Stefanovic cite la résolution 1244 comme une raison légale, mais même la résolution d'Interpol elle-même, en vertu de laquelle son membre ne peut être que celui qui est membre ou observateur aux Nations Unies, alors que le Kosovo n'est ni membre ni observateur. Il a cité l'admission de la Palestine, qui est observateur à l'ONU.
Pour des raisons politiques, Stefanovic a mentionné que le Kosovo fait partie de la Serbie et que le dialogue est en cours sur le statut, tandis que l'adhésion du Kosovo violerait ce statut.

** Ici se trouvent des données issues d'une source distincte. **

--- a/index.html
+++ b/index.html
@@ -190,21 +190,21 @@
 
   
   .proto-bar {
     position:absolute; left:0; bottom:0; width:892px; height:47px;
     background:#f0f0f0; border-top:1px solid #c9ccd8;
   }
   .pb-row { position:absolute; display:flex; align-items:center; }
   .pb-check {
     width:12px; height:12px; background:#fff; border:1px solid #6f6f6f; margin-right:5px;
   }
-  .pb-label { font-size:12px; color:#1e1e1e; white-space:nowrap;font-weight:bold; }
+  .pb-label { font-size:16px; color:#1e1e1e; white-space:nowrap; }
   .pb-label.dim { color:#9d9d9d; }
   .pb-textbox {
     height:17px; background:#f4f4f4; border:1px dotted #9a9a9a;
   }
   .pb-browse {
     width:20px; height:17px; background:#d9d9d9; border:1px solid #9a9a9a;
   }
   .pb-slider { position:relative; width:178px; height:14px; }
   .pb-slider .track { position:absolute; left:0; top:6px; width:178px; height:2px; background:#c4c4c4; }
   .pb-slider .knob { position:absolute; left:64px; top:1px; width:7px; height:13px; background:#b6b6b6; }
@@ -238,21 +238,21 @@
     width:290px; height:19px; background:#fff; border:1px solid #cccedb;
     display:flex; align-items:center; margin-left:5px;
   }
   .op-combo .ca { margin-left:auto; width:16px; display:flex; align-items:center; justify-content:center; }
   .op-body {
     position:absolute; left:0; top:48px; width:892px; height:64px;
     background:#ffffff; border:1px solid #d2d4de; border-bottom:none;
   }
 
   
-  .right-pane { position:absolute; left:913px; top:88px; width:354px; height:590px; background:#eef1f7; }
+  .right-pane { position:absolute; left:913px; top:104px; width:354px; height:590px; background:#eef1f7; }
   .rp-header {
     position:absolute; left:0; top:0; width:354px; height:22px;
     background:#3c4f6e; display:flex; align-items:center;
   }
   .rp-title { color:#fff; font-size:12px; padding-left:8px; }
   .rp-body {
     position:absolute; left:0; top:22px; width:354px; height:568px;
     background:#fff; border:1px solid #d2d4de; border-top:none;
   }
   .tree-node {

Si vous tenez le camp de Pristina, vous êtes contre Belgrade, car Belgrade dispose d'indicateurs clairs selon lesquels le Kosovo utiliserait l'adhésion d'Interpol pour porter plainte contre des soldats serbes et des policiers.
Le Ministre serbe de l'intérieur a indiqué que le Kosovo, même maintenant, par l'intermédiaire de la MINUK, a des contacts avec Interpol et peut faire des recherches sur toutes les bases de données et voir les accusations portées contre lui.
Selon lui, le Kosovo veut qu'il ne lutte pas contre la criminalité, mais comme preuve d'indépendance, il diffuse Koha.net.
L'Assemblée générale d'Interpol a lieu du 18 au 21 novembre 2018 à Dubaï, rappelle Koha.net.